9 November (1 - 4pm)

Meet Gorgie the Dinosaur, our very own theropod fossil, and attend an event dedicated to showing you how your A-Level subjects can prepare you for your studies in a range of exciting and challenging disciplines that remain vital to the future of our planet.

Our academics will be taking you through a range of engaging activities, and link the topics you are learning in your A-levels to their cutting-edge insights. By the end of the event you will be able to confidently know how the study of earth and environmental science is helping to transform the world around us for the better.

If you are a teacher, and would like to bring a small group of students with you, please get in touch with us to arrange this with our team. We also welcome parents and guardians, although ask that you limit guests to one per student.

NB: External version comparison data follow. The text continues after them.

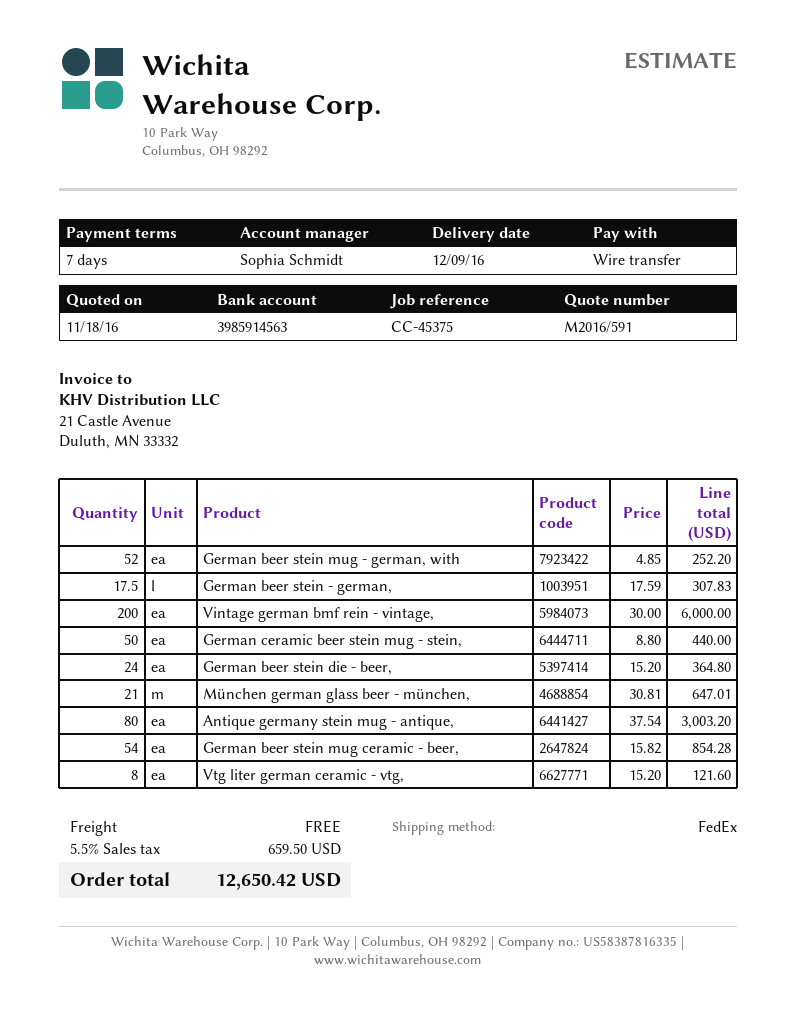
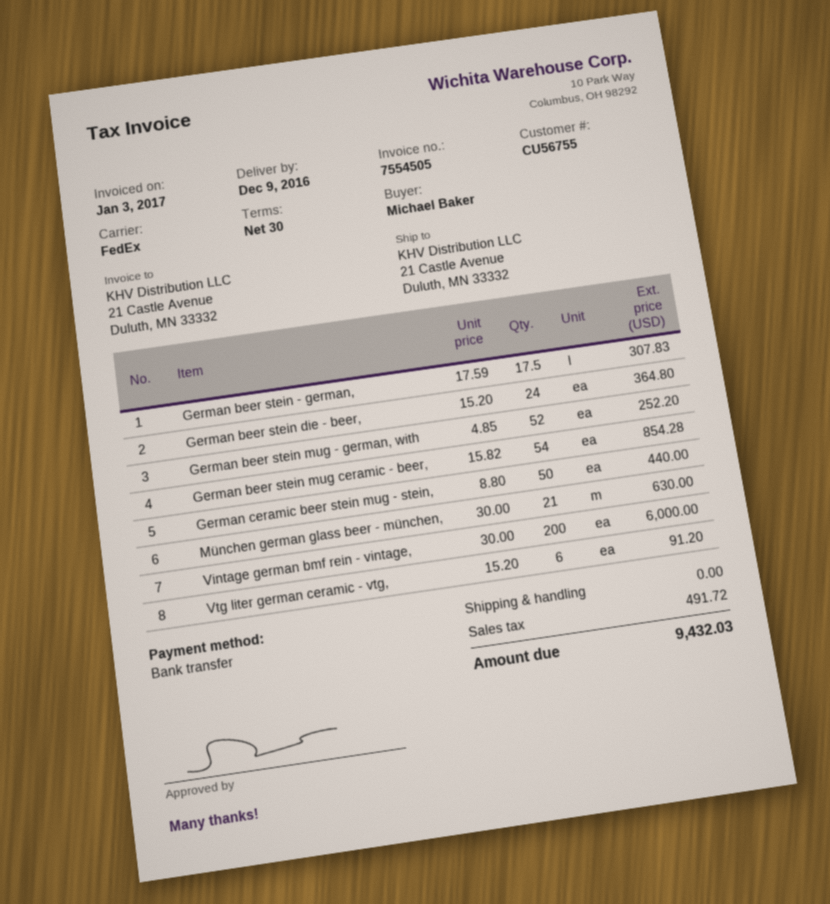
payment terms: 7 days -> 30 days
München german glass beer - münchen,: 21 x 30.81 = 647.01 -> 21 x 30.00 = 630.00
Antique germany stein mug - antique,: 80 x 37.54 = 3003.20 -> none
Vtg liter german ceramic - vtg,: 8 x 15.20 = 121.60 -> 6 x 15.20 = 91.20
tax: 659.50 -> 491.72
total: 12650.42 -> 9432.03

For more information on our speakers, and the event, you can get in touch with earth.outreach@manchester.ac.uk

If you are interested in registering for this event, you can do so now through our booking form.

Speakers

  • Dr David Neave: Minerals, magmas and volcanic eruptions
  • Prof. Phil Manning: Dinosaurs, Brains, Planes and Nuclear waste
  • Prof. Katherine Joy: Meteorites and Moon rocks: what do they tell us about planetary scale geological processes?

Global Warming

The Global Warming activity is suitable as a focal point for visits to campus, for school workshops and science fairs.  It produces carbon dioxide through reaction of citric acid and sodium bicarbonate in a water solution, then channels the gas into a transparent bottle.  An infra-red lamp illuminates the bottle and a digital thermometer records the increased temperature due to carbon dioxide absorption of radiation.  It frames the science learnt in lessons in a clear and simple experiment that aids understanding.  Discussion about the science, related university study and careers, environmental consequences and politics naturally follow, facilitated by the university scientist but driven by the students.  Risk assessments are produced and verified for every activity.

Contact Dr Simon O'Meara with questions or to arrange a visit to your school/college or a visit to campus: simon.omeara@manchester.ac.uk.

Resources

In the sections below you will find links to resources that can supplement your studies and enhance your learning. These resources may be used by teachers in building online lesson materials, or students researching independently. Many of these resources have been created by academic staff within the Department of Earth and Environmental Sciences.

Palaeontology with Professor Phil Manning

TEDx Talk, Brighter Than A Billion Suns: Imaging Life On Earth 

Palaeontology is often viewed as a 'blue sky' science, one with little relevance, beyond Indiana Jones movie scripts, in the 21st Century. Phil Manning buries this prehistoric notion in a compelling talk that first and foremost reminds you just how totally cool scientific research can be. To wit: we can now harness synchrotron light, brighter than 10 billion suns, to view dilute concentrations of elements that played crucial roles in life, both present and past.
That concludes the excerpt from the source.